INPUT MATERIAL –

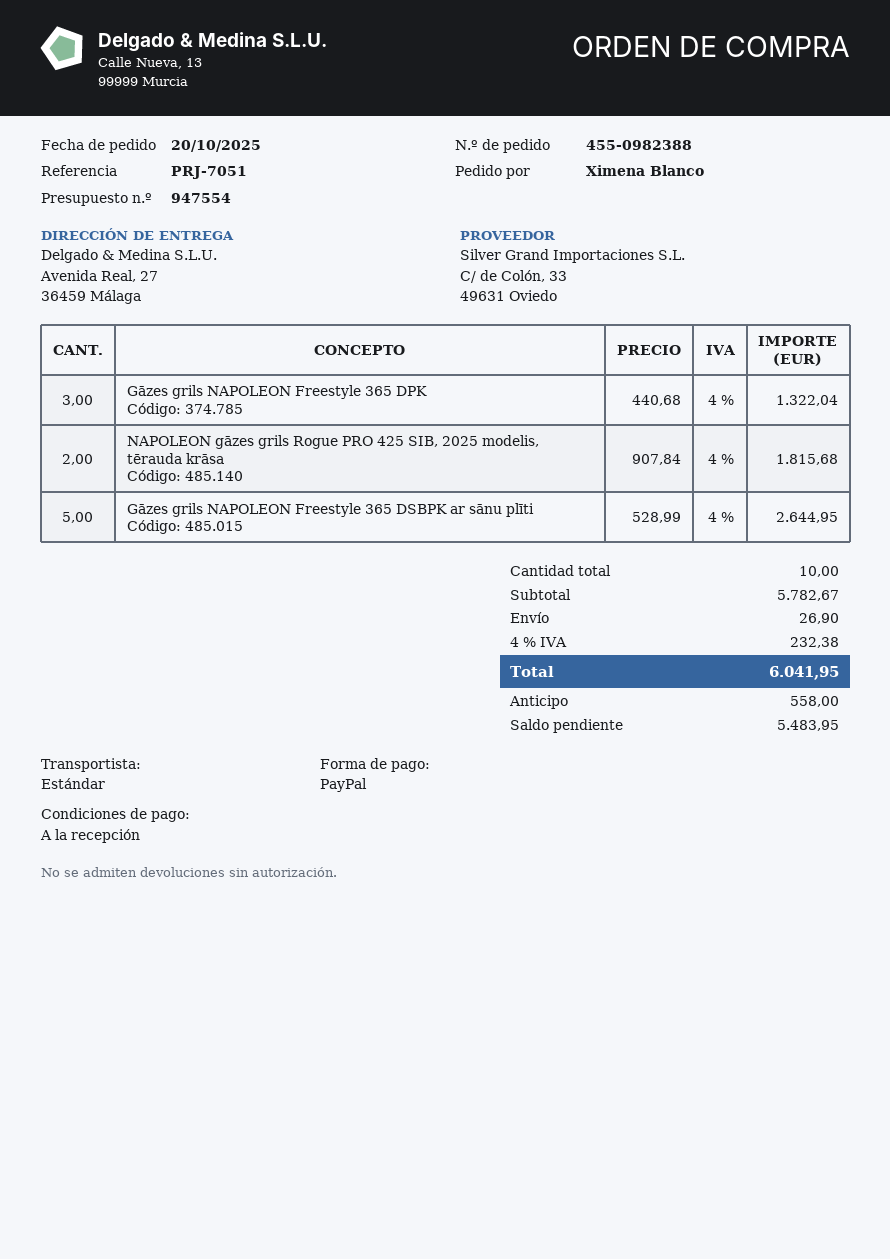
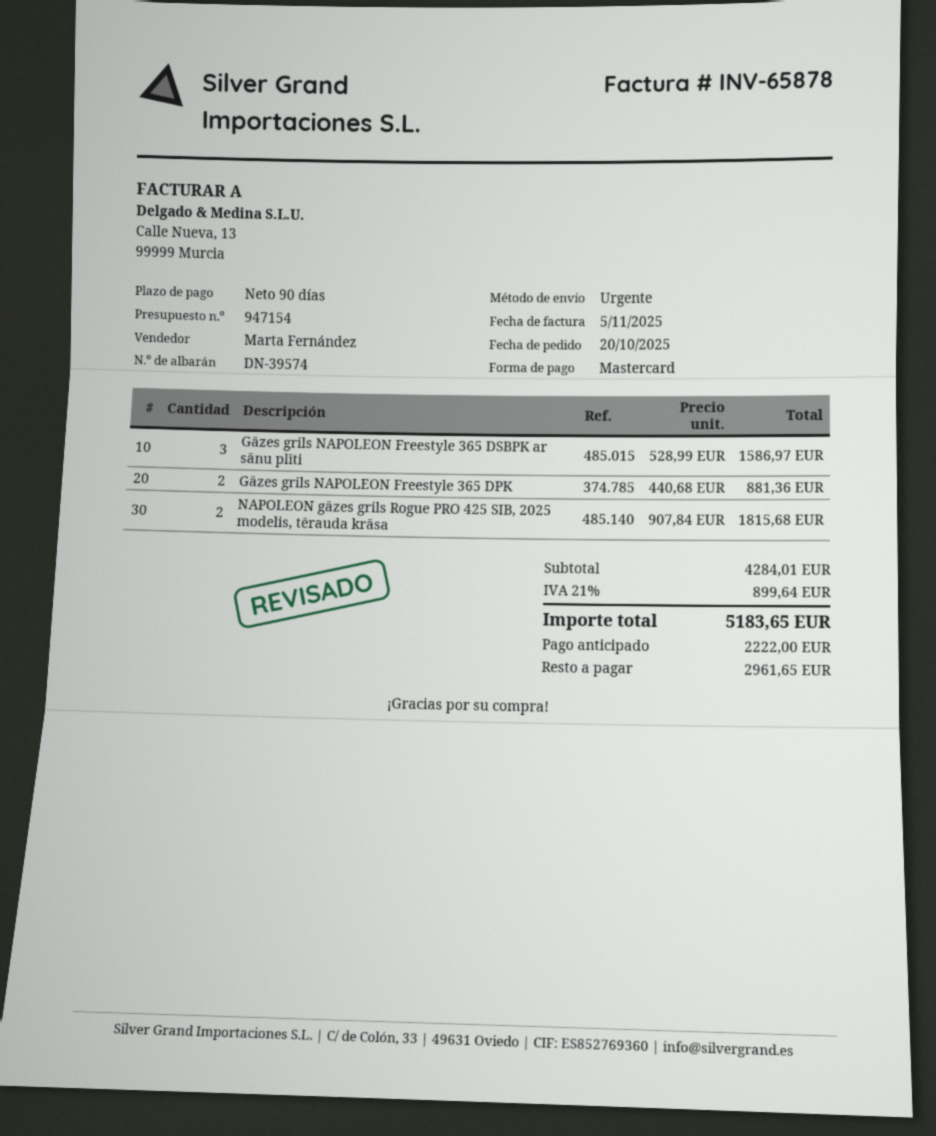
quote number: 947554 -> 947154
payment terms: on receipt -> 90 days
payment method: PayPal -> Mastercard
shipping method: standard -> express
Gāzes grils NAPOLEON Freestyle 365 DPK: 3 x 440.68 = 1322.04 -> 2 x 440.68 = 881.36
Gāzes grils NAPOLEON Freestyle 365 DSBPK ar sānu plīti: 5 x 528.99 = 2644.95 -> 3 x 528.99 = 1586.97
subtotal: 5782.67 -> 4284.01
shipping: 26.90 -> none
tax: 4% = 232.38 -> 21% = 899.64
total: 6041.95 -> 5183.65
deposit: 558.00 -> 2222.00
balance: 5483.95 -> 2961.65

WHAT TO WORK ON –
Take every line from the listing above that includes the word "Freestyle" and copy it.

RESPONSE BELOW –
Gāzes grils NAPOLEON Freestyle 365 DPK: 3 x 440.68 = 1322.04 -> 2 x 440.68 = 881.36
Gāzes grils NAPOLEON Freestyle 365 DSBPK ar sānu plīti: 5 x 528.99 = 2644.95 -> 3 x 528.99 = 1586.97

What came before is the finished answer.